Okay gut. Schon klar. Ich dachte du wolltest *beide parallel *auf dem Netbook haben.


----------



## Joel-92 (15. Mai 2011)

localhost schrieb:


> Okay gut. Schon klar. Ich dachte du wolltest *beide parallel *auf dem Netbook haben.



Nein. Aber das müsste mit deiner Anleitung dann schon klappen. Erst XP vom Stick installieren und dann 7.


----------



## Dr.Snuggles (17. Mai 2011)

Die geilen Windows Installationen. Man startet die Installation und geht weg und in Abwesenheit öffnet sich dann ein Fenster mit sinngemäßem Inhalt "Installation läuft - drücken sie "ok" um weiterzumachen". Natürlich hängt sie da bis man OK gedrückt hat und somit ist man gezwungen sich ewig den Installationsbildschirm anzusehen.
Und ehe Jemand MS verteidigt... Ja... es ist besser geworden und trotzdem ists ein Kropf.

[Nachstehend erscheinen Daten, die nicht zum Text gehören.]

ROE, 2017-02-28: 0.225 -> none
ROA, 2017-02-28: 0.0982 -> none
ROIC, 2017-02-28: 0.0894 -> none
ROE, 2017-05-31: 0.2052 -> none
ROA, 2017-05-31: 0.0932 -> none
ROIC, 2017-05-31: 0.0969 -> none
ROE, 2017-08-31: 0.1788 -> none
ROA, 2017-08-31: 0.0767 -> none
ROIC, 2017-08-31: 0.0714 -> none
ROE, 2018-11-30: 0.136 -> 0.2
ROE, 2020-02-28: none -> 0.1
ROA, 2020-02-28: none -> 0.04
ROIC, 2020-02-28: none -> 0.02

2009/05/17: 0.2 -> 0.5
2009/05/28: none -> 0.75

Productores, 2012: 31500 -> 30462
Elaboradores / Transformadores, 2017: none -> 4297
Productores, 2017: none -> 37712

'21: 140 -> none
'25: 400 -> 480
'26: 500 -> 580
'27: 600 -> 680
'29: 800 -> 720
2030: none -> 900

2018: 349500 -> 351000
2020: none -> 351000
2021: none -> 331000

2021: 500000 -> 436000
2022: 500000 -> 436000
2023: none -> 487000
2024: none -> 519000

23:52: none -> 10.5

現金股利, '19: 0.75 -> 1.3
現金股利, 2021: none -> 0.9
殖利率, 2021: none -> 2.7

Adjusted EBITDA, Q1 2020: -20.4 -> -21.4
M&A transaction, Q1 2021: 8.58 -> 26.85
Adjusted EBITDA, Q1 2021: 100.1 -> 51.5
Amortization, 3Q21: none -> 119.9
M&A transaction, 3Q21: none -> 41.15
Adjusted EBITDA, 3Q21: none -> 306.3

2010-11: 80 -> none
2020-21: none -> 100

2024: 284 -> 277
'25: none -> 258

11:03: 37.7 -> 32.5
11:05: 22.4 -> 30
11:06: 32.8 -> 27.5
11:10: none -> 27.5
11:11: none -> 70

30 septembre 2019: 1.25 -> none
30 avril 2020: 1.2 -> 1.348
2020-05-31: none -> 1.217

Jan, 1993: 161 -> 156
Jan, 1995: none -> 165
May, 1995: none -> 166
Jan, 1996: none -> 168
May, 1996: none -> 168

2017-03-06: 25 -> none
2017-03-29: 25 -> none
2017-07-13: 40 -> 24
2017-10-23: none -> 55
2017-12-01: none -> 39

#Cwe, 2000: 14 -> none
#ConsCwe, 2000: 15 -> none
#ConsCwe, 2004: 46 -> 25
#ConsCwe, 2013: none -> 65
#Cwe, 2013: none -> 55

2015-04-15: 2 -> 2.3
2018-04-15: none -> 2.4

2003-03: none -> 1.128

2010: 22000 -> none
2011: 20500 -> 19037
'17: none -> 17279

Zu deinem Problem: Lösung wurde dir ja schon genannt. Für die Zukunft würde ich dir empfehlen ein Image der Installation zu erstellen und bei Bedarf einer Neuinstallation das Netbook per USB-Live-Windows zu starten und dann das Image auf die Platte aufzuspielen. Das spart Zeit und Nerven.


----------